Cisco ACI is open, extensible, and consistent between on-premises and clouds without being dependent on a specific hypervisor approach. IT organizations must evaluate the network automation and security solution with a wide lens.

Any Workload

IT organizations remain tasked with connecting and securing mission-critical databases and applications residing, on premises or in the cloud, in either bare-metal or virtualized environments.

Data

Data is the currency of digital business and its most critical asset. Applications are a gateway to data, and Cisco understands that security and automation don’t stop there.

Data resides in multiple locations and variations depending on business application and use cases. No two enterprises are the same, and neither is the application architectures.
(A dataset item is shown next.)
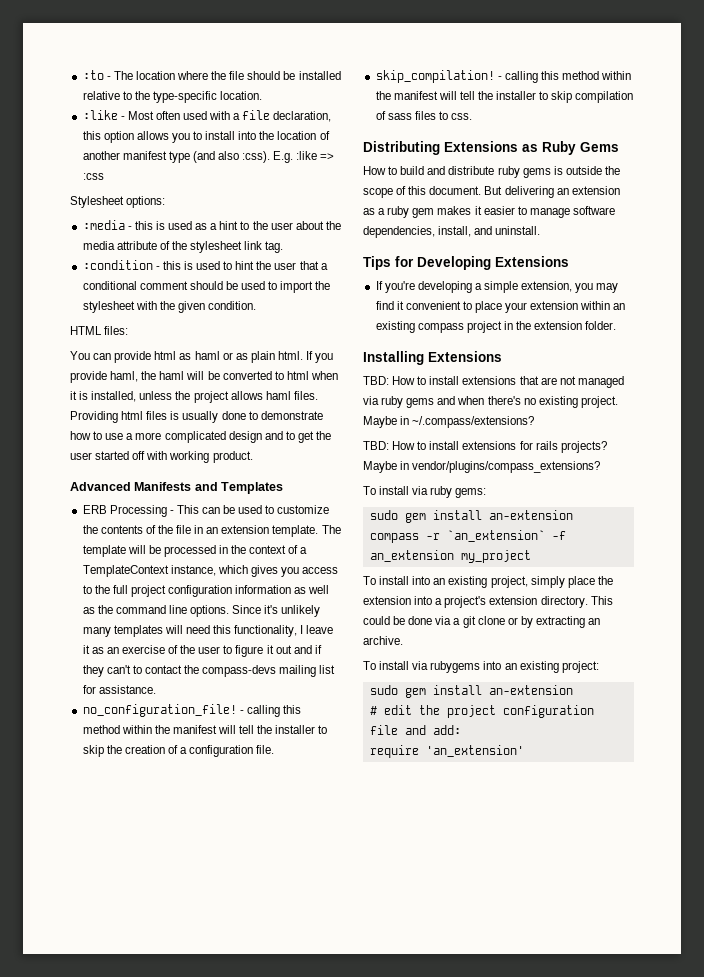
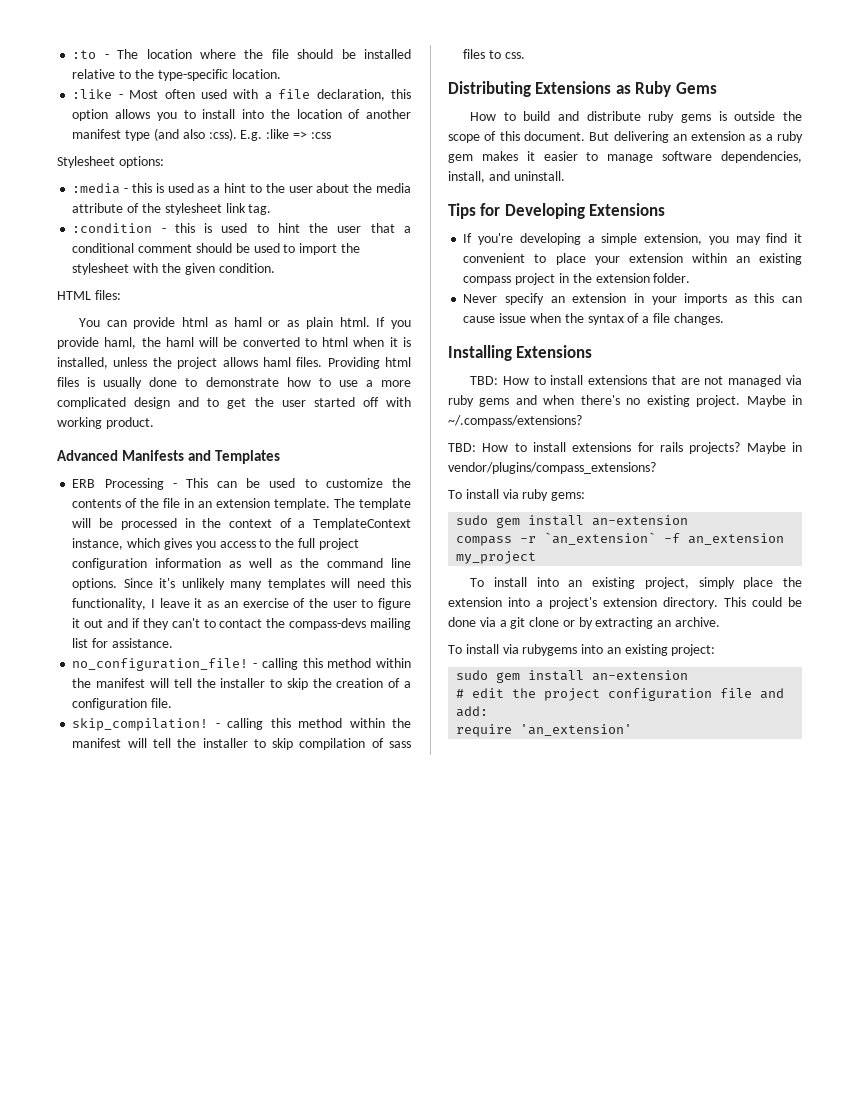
+ Never specify an extension in your imports as this can cause issue when the syntax of a file changes.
Networking and security of how all of this is connected are critically important.

Cisco ACI secures and connects bare-metal and virtualized workloads with deep visibility. Cisco offers fully supported native VMM integration with all major hypervisor environments including VMware vSphere and vDS.

Cisco ACI Delivers

Cisco-ACI

 

 

Cisco ACI delivers flexibility to the business.

Think of the future – time and business cycles are moving fast. You don’t want to risk becoming quickly outdated and stuck with an obsolete infrastructure – or worse – a legacy infrastructure.

The key to successful on-premises, multi-cloud or hybrid implementation is to keep it simple.

IT organizations must implement a network and automation solution that has non-intrusive components void of any friction. VMware NSX introduces friction with additional elements that increase complexity, add breaking-points, and take away flexibility.

The ACI advantage is transparent to DevOps, application, and data teams, and provides secure and automated network connectivity on-premises, hybrid, or multi-cloud. Satya Nadella, CEO of MSFT was quoted recently in a Wired.com article:

“In the past, we had a homogeneous approach to our stack. But I feel like right now we are API-ing every layer, celebrating any use anywhere and knowing we’ll have more opportunities in the future. One thing I’ve learned at Microsoft is, look, platform companies are best when they can create more opportunities for others.” 

Cisco agrees with that philosophy. ACI was built based on the concept of open APIs. Maybe no coincidence that Satya was there on stage, 5 years back, when Cisco launched ACI.